On the Silver Screen
"Where are you taking me?" said Inspector Braid, as Sergeant Comfort turned off the A road on to a B road and then on to what must surely be a C minus road, so rough was it.
"Scene of the crime, sir", said Comfort. "Attempted murder. Claud Asperley, the famous film producer, lives at the end of this lane."
"And who has he tried to kill?"
"Nobody, sir. He was the intended victim, it seems. He was driving down this lane late last night, on his way home, when suddenly a lorry came the other way at about 60 miles an hour. There was no room for both vehicles, so Asperley pulled off the road into the ditch. Hit the wall. Car burst into flames."
"Did the lorry stop?"
"No, sir. Asperley managed to get out safely and walk the rest of the way home, and rang the emergency services. He says wryly it must be very unusual that he should have to ring an ambulance, a fire engine and a policeman, all for the same incident. This is where the incident took place."
They pulled to a halt outside the village cricket green, where a lone constable was guarding the site.
"Anything to report, Milton?" said Comfort.
"Nothing, sir," said PC Milton. "Except one thing. If this bloke swerved to avoid a lorry, why are there no lorry tyre marks? A damp track like this would easily take tracks."
"Quite right, lad," said Braid. "For instance, this track here."
He pointed to a wheel mark, just off the track, on the verge.
"And on the other side as well," continued Braid, pointing to a nearly identical track on the far verge, about 12 feet away.
"Whatever it was went one way on that side and came back the other side," said Comfort.
"Unless of course it was a vehicle with a 12-foot wheelspan."
"Impossible," said Comfort.
"If you say so," said Braid, with that knowing smile which sometimes really maddened Comfort.
They found Asperley pale and shaken.
"Yes, I have many enemies in the film world," said Asperley. "But only one who would want to kill me. This is his name."
He wrote it on a piece of paper and passed it across to Braid.
"Sir Alex Kringler," read out Braid. "Who's he ?"
"Big man of British films," said Sergeant Comfort. "Went bankrupt the other day."
"My fault, I'm afraid," said Asperley. "That's why he is out to get me. But he is not the sort to drive a lorry at me ..."
"Oh, there was never any lorry," said Braid.
"But I saw it!"
"No, Mr Asperley. What you saw was the image of a lorry. It was being projected on to a screen across the road. It was done deliberately to drive you off the road."
"Projected ? But projected on to what ?"
"A cricket sightscreen," said Braid. "Wheeled out from the adjacent cricket ground. On a wheelbase about 12 feet wide. Sightscreens used to be solid wood, but now they are cloth, and can be unrolled, just like a cinema screen. Much more like a cinema screen than we had realised."

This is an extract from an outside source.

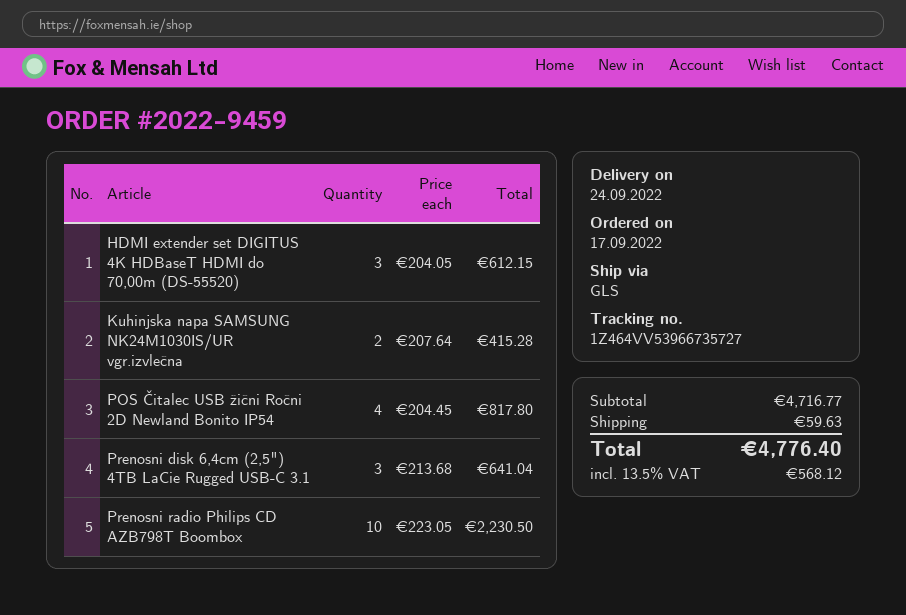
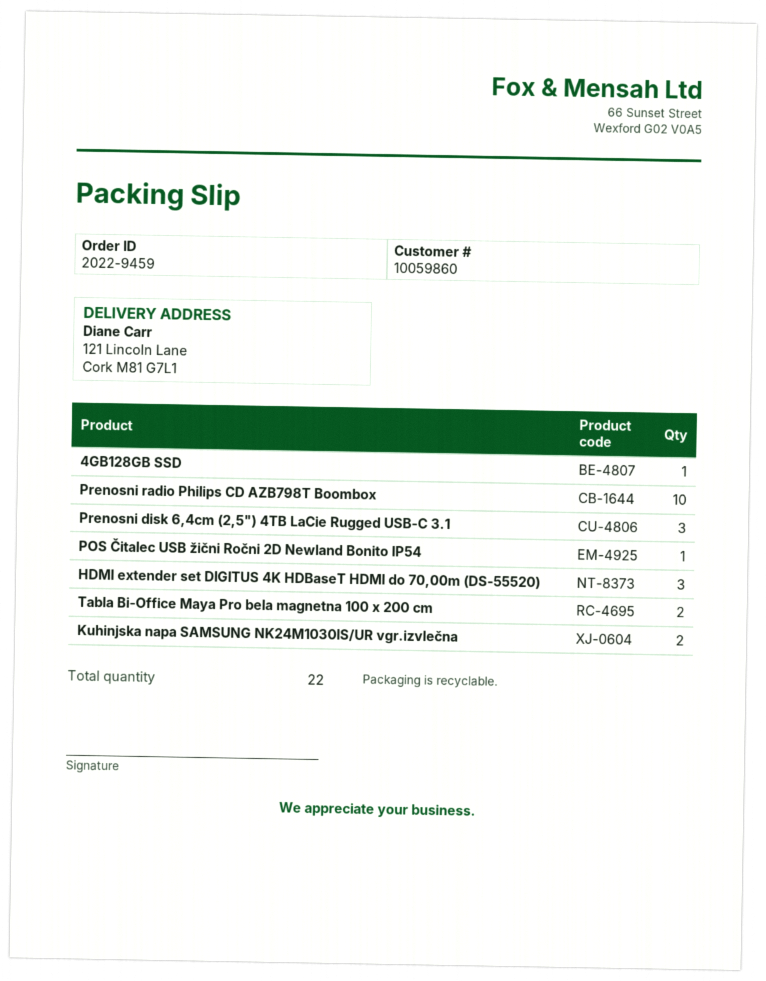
POS Čitalec USB žični Ročni 2D Newland Bonito IP54: 4 -> 1
4GB128GB SSD: none -> 1
Tabla Bi-Office Maya Pro bela magnetna 100 x 200 cm: none -> 2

"You mean, someone who knew I was coming home late had prepared a film of a lorry and rolled out the screen to project it and scare the living daylights out of me ?"
"Yes. It's an idea which has been used in films before - I think I first saw it in an old Will Hay film - but never in real life. And of course, if it had worked, and you had died in the crash, nobody would ever know that you had swerved to avoid a lorry. We'd all have thought it was just a tragic accident."
"It's ludicrous," said Asperley. "It's barmy."
"So, I believe, is the film world," said Braid. "And now I think we'll pay Sir Alex Kringler a little social call ..."
The Sixty Second Sleuth will be back soon!